3. In der Umgebung arbeiten, dann committen
Komponenten wie gewohnt im Maker bearbeiten. Wenn ein sinnvoller Stand erreicht ist: committen. Programmatisch stehen dafür die Dataverse-Messages bereit — nützlich, wenn du das in eigene Automatisierung gießt:
CommitToGit # lokalen Solution-Stand als Commit in den Branch schreiben
RefreshChangesFromGit# Änderungen aus dem Branch sichtbar machen
PullChangesFromGit # Änderungen aus dem Branch in die Umgebung ziehen
Bei divergierenden Ständen fragt dich das Feature, welche Seite gewinnt: den Stand aus der Umgebung behalten oder die Version aus Source Control ziehen. (Große Dateien splittet die Integration automatisch, um das 17-MB-pro-Datei-Limit von Azure DevOps einzuhalten — darum musst du dich nicht kümmern.)

4. Deployen wie gehabt — über das Build-Artefakt
Das Repo ist die Quelle, nicht der Deployment-Kanal. Zum Ausrollen baust du aus dem Branch ein Artefakt und importierst es ins Ziel:
# Aus dem ausgecheckten Branch die Solution zu einem managed Artefakt packen
pac solution pack \
--zipfile ./out/CustomerService_managed.zip \
--folder ./ \
--packagetype Managed
# Import ins Ziel — mit Deployment-Settings für Connection References & Environment Variables
pac solution import \
--path ./out/CustomerService_managed.zip \
--settings-file ./deploymentSettings.prod.json \
--activate-plugins true --publish-changes true
In einer Azure DevOps Pipeline oder mit GitHub Actions ist das derselbe Schritt, nur automatisiert: pac solution pack baut das Artefakt, pac solution import (oder die Pipelines in Power Platform) bringt es ins Ziel. Die Bindung der Connection References läuft dabei genau wie gewohnt über die Deployment-Settings — dazu der eigene Beitrag unten.

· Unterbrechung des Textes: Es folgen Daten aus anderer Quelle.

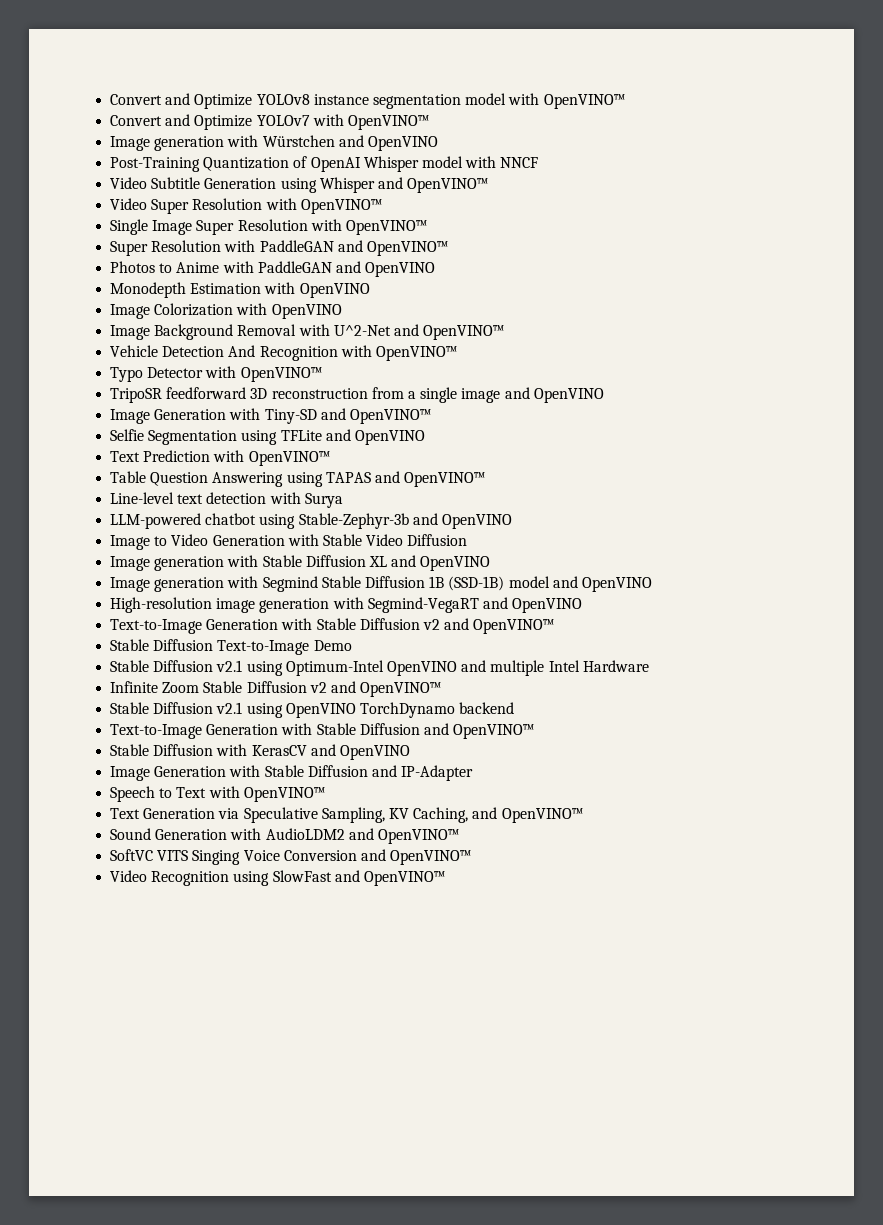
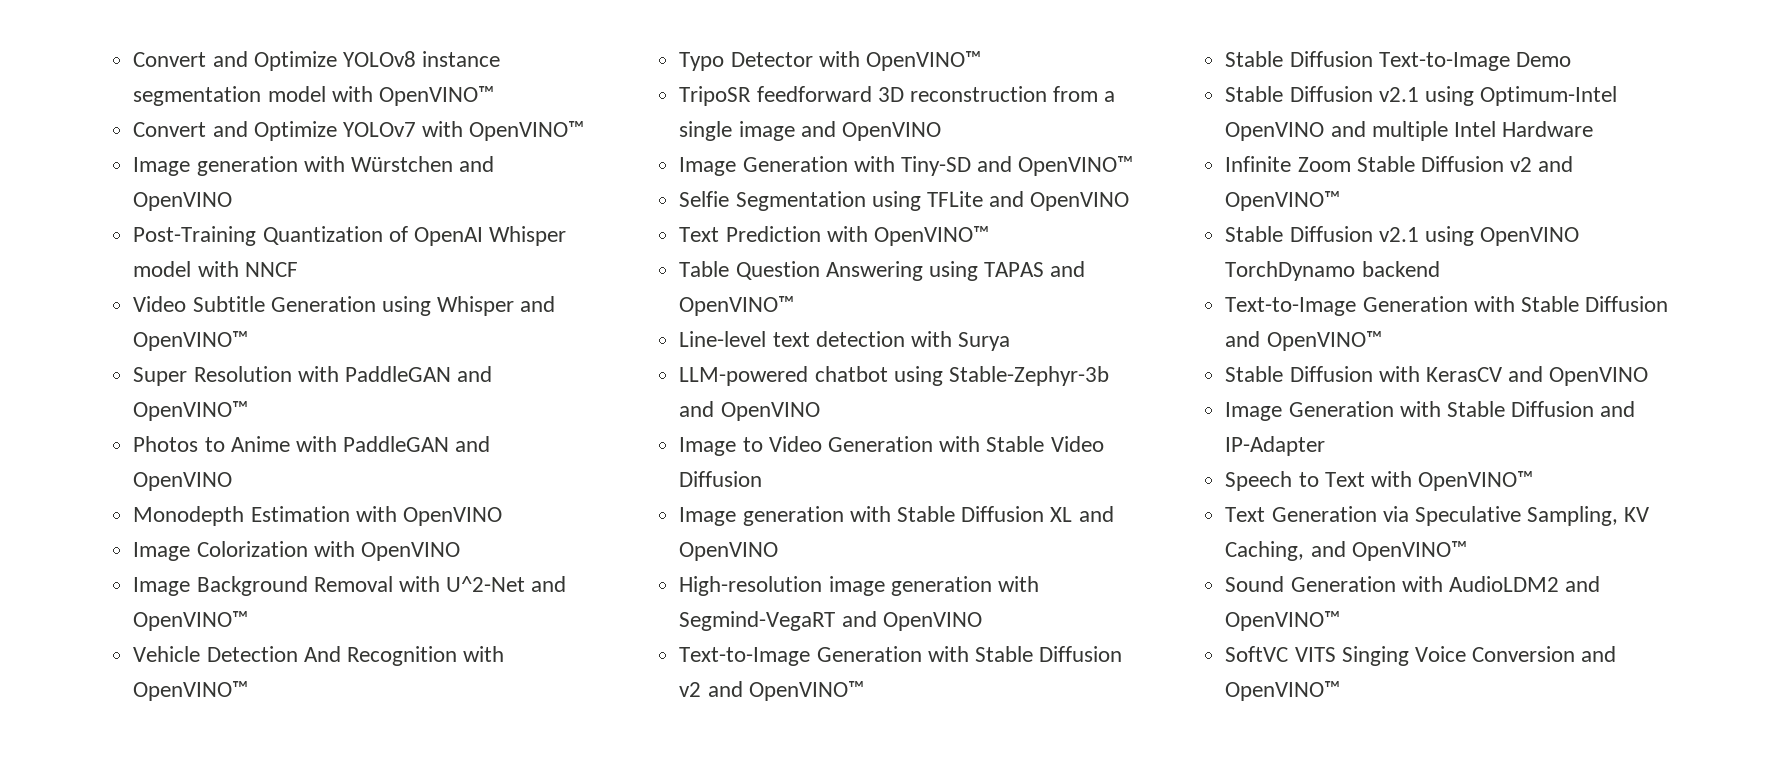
- Video Super Resolution with OpenVINO™
- Single Image Super Resolution with OpenVINO™
- Image generation with Segmind Stable Diffusion 1B (SSD-1B) model and OpenVINO
- Video Recognition using SlowFast and OpenVINO™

Diagnose- und Entscheidungscheckliste
Wann heute schon Git-Integration, wann (noch) der klassische pac-Weg?
- Test- oder Prod-Umgebung binden? Nicht tun — die Git-Integration ist für Dev-Umgebungen; nach Prod geht ein managed Artefakt über Pipelines.
- Sind Dev und Ziel Managed Environments? Wenn nicht, fehlt die Voraussetzung — erst umstellen.
- Azure DevOps vorhanden? GitHub als Provider gibt es (noch) nicht. Wer GitHub-nativ arbeitet, bleibt vorerst bei
pac pack+ GitHub Actions ohne die eingebaute Umgebungs-Bindung. - Brauchst du selektive Commits? Dann passt das „alles zusammen”-Commit-Modell nicht — kleinere Solutions schneiden hilft.
- Willst du Diffs im PR? Genau dafür ist das lesbare YAML da — hier spielt die Integration ihren Vorteil aus.
Grenzen und die unbequemen Teile
- Nur Azure DevOps. Trotz „GitHub integration”-Überschrift im Release-Plan ist GitHub als Provider im ausgerollten Stand nicht dabei. Provider-Modell = „später vielleicht”.
- Nur für Dev-Umgebungen (per Design). Ausdrücklich nicht an Test- oder Prod-Umgebungen binden — dorthin geht nur das gebaute managed Artefakt über Pipelines.
- Nur unmanaged. Ins Repo gehört der Quellstand; managed entsteht erst beim Build.
- Keine selektiven Commits. Alle Änderungen wandern zusammen.
- Ein Branch pro Bindung. Branch-Wechsel = Bindung trennen und neu verbinden.
- Kein Cross-Tenant. Umgebung und Repo im selben Tenant-Kontext.
- Änderungen nur aus der Umgebung. Direktes Editieren der Repo-Dateien ist nicht der vorgesehene Weg.
- Legacy-Objekttypen. Einzelne ältere Komponententypen werden (noch) nicht unterstützt; Developer-Tools-Deployment für das neue Format ist noch nicht überall verfügbar.
Kurz: Die Git-Integration ist der überfällige, eingebaute Ersatz für den export/unpack/commit-Bastelweg — mit echtem Mehrwert bei Historie und Diff, und seit April 2025 allgemein verfügbar. Sie bleibt an Azure DevOps und Managed Environments gebunden und ist bewusst auf Dev-Umgebungen beschränkt: Der Weg nach Prod läuft weiter über ein gebautes managed Artefakt und Pipelines, nicht über einen Branch-Merge. Für saubere Feature-Arbeit, Reviews am lesbaren Diff und Team-Zusammenarbeit ist sie jetzt der Standardweg — nur „deploy from Git” direkt aus dem Repo und GitHub-Support fehlen weiterhin.
Stand: Juli 2026. Die Git-Integration ist seit April 2025 allgemein verfügbar (Public Preview seit November 2024); Provider bleibt Azure DevOps. Microsoft entwickelt das Feature laufend weiter — im Zweifel die zugehörige Learn-Seite zur Git-Integration prüfen.